Input data:
==*==

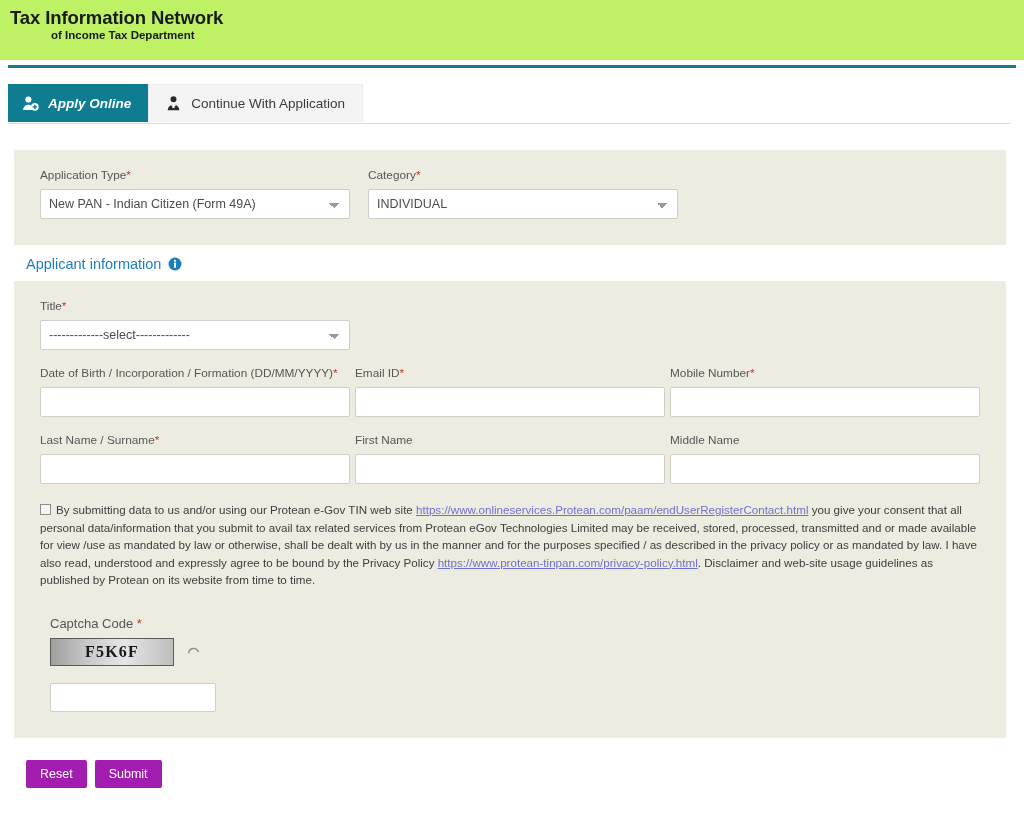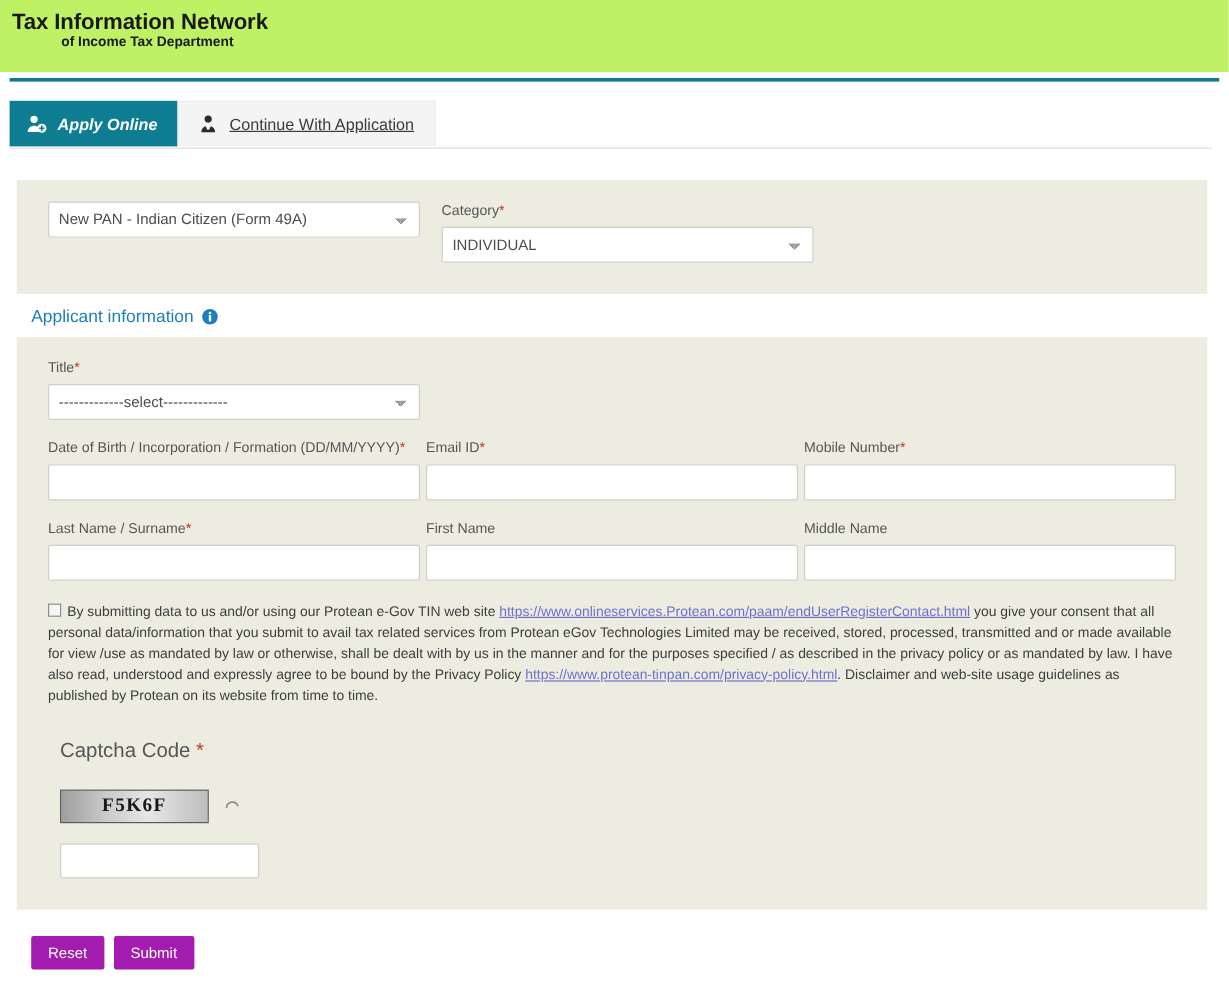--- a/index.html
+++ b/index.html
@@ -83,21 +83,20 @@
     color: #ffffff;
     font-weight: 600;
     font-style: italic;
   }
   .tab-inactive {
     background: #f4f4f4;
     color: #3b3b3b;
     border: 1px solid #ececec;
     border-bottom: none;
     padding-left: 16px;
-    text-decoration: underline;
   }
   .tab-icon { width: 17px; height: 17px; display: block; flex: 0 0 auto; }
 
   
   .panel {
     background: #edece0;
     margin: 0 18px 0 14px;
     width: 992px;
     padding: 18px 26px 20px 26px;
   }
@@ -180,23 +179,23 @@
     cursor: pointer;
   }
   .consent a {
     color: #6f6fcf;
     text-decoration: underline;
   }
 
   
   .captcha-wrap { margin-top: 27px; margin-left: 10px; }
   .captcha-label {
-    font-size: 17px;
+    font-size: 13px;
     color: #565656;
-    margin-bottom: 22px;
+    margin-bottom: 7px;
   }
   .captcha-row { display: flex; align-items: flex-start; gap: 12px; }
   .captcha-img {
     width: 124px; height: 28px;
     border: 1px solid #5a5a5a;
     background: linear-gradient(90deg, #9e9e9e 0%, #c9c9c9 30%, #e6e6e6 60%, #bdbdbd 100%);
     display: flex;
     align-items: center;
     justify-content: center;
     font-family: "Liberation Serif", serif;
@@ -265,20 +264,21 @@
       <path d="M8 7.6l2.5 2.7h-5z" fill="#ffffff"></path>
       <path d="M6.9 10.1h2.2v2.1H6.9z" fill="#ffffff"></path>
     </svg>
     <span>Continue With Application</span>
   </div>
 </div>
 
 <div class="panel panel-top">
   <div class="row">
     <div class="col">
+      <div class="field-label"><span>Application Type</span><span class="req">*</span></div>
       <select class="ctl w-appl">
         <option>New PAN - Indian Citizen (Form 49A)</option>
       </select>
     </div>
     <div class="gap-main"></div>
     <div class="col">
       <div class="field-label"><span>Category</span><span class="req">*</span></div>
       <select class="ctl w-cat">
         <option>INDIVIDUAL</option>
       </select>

==*==

What is expected: No pictures should appear; only the lines from the first line of the records through the line with "border-bottom: none;", both included, are to be restated word for word.

Written response:
--- a/index.html
+++ b/index.html
@@ -83,21 +83,20 @@
     color: #ffffff;
     font-weight: 600;
     font-style: italic;
   }
   .tab-inactive {
     background: #f4f4f4;
     color: #3b3b3b;
     border: 1px solid #ececec;
     border-bottom: none;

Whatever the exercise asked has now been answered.